▶ _Exercise details_
Copy verbatim the block of lines in the entries below whose first line contains "(403, 659) none" and whose last line contains "(711, 470) none". Leave out all other lines.

▶ _Entries provided_
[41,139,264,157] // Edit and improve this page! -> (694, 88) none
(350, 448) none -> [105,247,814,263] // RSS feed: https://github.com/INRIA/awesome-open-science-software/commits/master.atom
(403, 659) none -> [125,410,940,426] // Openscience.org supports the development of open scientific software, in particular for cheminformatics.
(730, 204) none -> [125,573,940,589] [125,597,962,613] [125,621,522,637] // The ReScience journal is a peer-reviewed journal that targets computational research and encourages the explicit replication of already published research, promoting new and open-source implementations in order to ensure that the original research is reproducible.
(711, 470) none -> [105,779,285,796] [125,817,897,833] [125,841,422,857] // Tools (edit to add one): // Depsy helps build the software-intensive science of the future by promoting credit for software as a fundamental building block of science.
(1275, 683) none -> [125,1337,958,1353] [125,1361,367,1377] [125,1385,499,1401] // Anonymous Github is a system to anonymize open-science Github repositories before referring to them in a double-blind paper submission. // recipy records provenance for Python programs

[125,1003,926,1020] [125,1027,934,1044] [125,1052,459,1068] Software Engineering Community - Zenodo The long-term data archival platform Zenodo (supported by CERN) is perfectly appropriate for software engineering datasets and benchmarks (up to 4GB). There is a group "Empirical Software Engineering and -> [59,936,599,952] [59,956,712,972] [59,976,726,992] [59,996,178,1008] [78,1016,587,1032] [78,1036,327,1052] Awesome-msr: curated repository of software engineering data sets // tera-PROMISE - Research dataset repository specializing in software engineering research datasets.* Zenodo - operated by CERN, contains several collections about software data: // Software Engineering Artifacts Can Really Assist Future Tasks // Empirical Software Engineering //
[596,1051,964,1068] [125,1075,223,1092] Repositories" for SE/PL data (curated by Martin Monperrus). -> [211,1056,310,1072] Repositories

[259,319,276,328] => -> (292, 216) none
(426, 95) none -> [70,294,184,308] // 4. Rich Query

▶ _Task solution_
(403, 659) none -> [125,410,940,426] // Openscience.org supports the development of open scientific software, in particular for cheminformatics.
(730, 204) none -> [125,573,940,589] [125,597,962,613] [125,621,522,637] // The ReScience journal is a peer-reviewed journal that targets computational research and encourages the explicit replication of already published research, promoting new and open-source implementations in order to ensure that the original research is reproducible.
(711, 470) none -> [105,779,285,796] [125,817,897,833] [125,841,422,857] // Tools (edit to add one): // Depsy helps build the software-intensive science of the future by promoting credit for software as a fundamental building block of science.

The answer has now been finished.